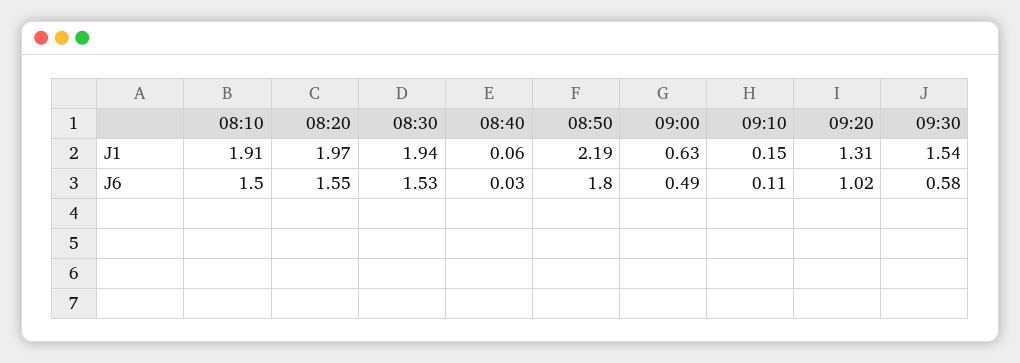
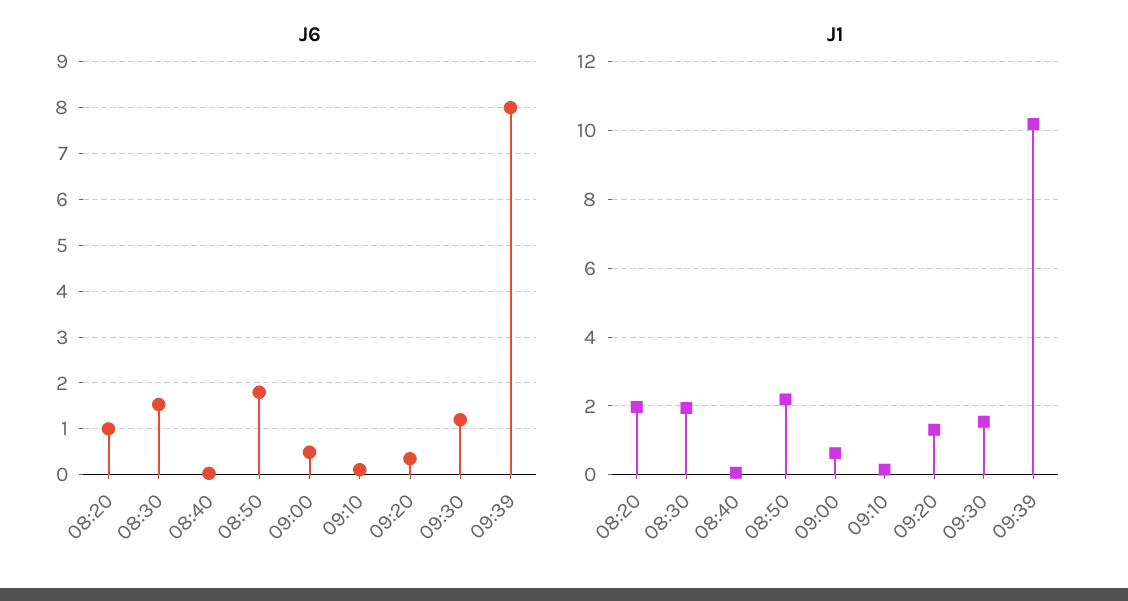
J1, 08:10: 1.91 -> none
J6, 08:10: 1.5 -> none
J6, 08:20: 1.55 -> 1
J6, 09:20: 1.02 -> 0.4
J6, 09:30: 0.58 -> 1.2
J6, 09:39: none -> 8
J1, 09:39: none -> 10.2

Action item:
All the records need to be repeated exactly, with the images dropped.

Answer below:
J1, 08:10: 1.91 -> none
J6, 08:10: 1.5 -> none
J6, 08:20: 1.55 -> 1
J6, 09:20: 1.02 -> 0.4
J6, 09:30: 0.58 -> 1.2
J6, 09:39: none -> 8
J1, 09:39: none -> 10.2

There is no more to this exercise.